Rebecca Fletcher from ‘Margot tries the Good Life’ tells Country Child about the thrills and spills (probably literally) of planning a children’s birthday!
Anyone else taking a nice deep breath now that Christmas is over and a New Year is with us? I for one am ready to get back to the old routine! The lead up to the biggest day of the year is always filled with festive fever in our house. Not just because it’s Christmas but because we have Poppy, my youngest’s birthday just before it. Believe me, the week before Christmas is NEVER a good time to try and organise a child’s birthday party, dear Reader. However, I suppose I ought to consider myself very fortunate that Poppy has been a punctual child from birth and arrived in the early hours of her due date and not on Christmas Eve when the hospital had scheduled a caesarean if she had been overdue.

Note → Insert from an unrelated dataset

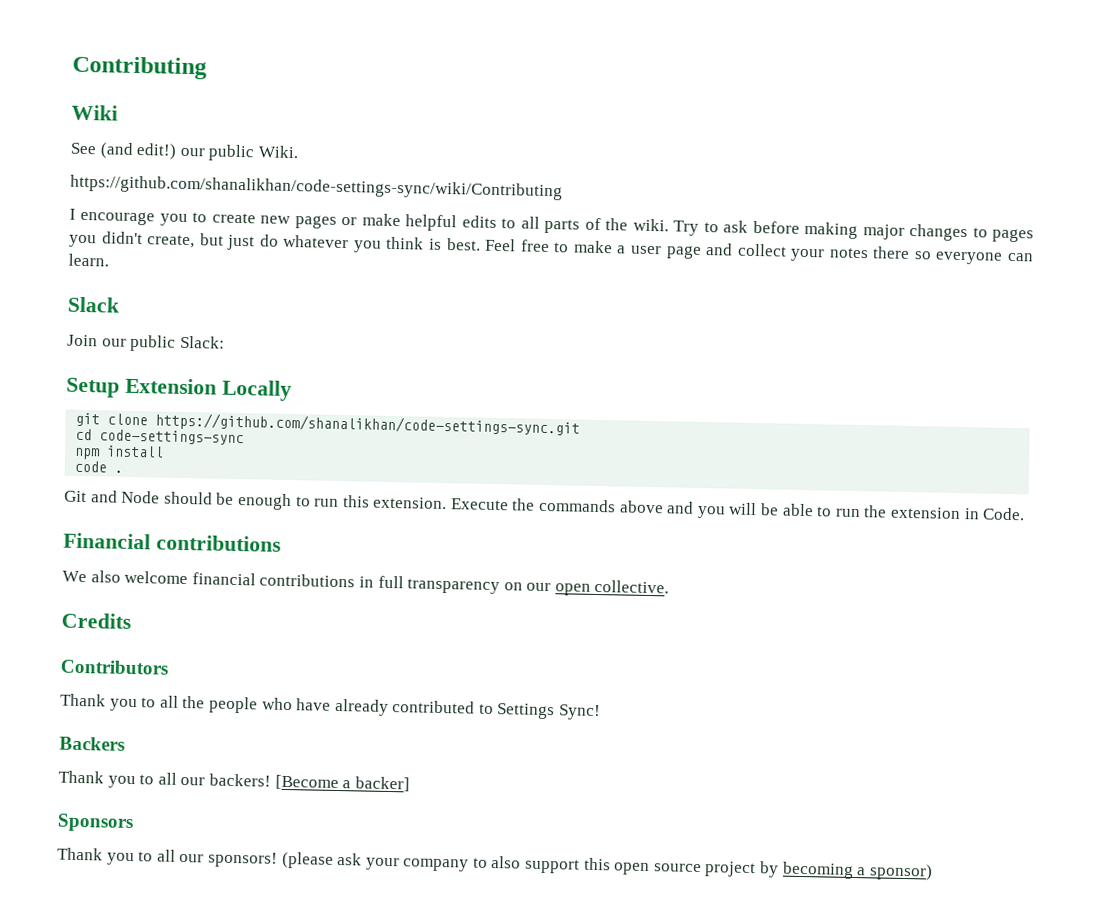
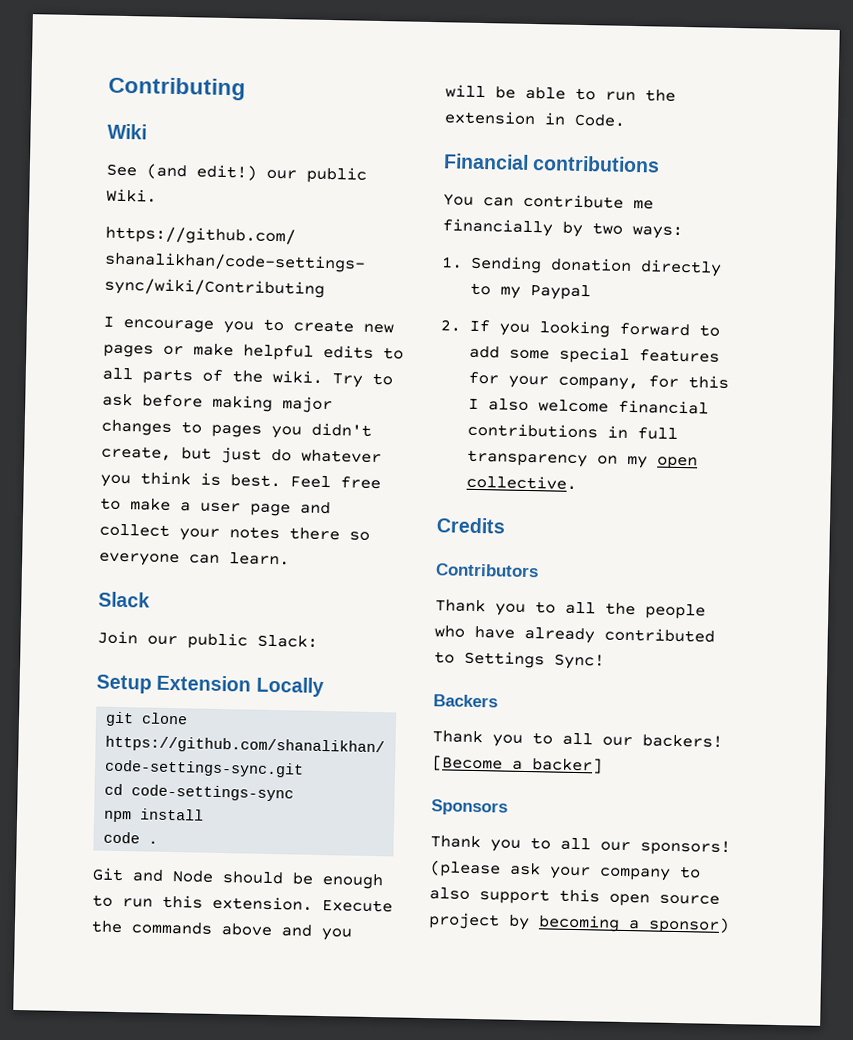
- We also welcome financial contributions in full transparency on our open collective.
+ You can contribute me financially by two ways:
+ 1. Sending donation directly to my Paypal
+ 2. If you looking forward to add some special features for your company, for this I also welcome financial contributions in full transparency on my open collective.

Children’s parties. I’m sure I can’t be alone in dreading children’s parties at the best of times?! Hosting them, organising them, even going to them…..you get the general gist, I’m sure dear Reader. PLEASE don’t get me wrong – I am not some sort of birthday party Grinch. It’s just that children’s birthday parties always make me inclined to lose all sense of proportion. Is Primrose’s party going to be original enough? Should we invite the whole year group or in Poppy’s case, the whole nursery? Is the entertainer going to be entertaining enough? Ridiculously, I even found myself worrying about the parents coming along to the party being disappointed if no alcohol was laid on for them. Don’t tell anyone, dear Reader, but I once took a 3 year old Primrose to a party where I found myself longing for a large gin and tonic and a lie down in a darkened room, a mere twenty minutes after arrival. I was not forearmed with the custom of dropping your child off to parties and returning at cake time at that point in my parenting rollercoaster. When did children’s parties become such a minefield for parents? What happened to good old fashioned musical chairs and party bags that didn’t require parents to re-mortgage the house?! We always used to play the game where you had to throw the dice and get a six before donning a hat, scarf and gloves and cutting up a huge bar of dairy milk with a knife and fork. I seem to remember many a party desperately trying to cram as much chocolate into my mouth as possible before the next person threw a six! Bliss for children and zero hassle for grown ups.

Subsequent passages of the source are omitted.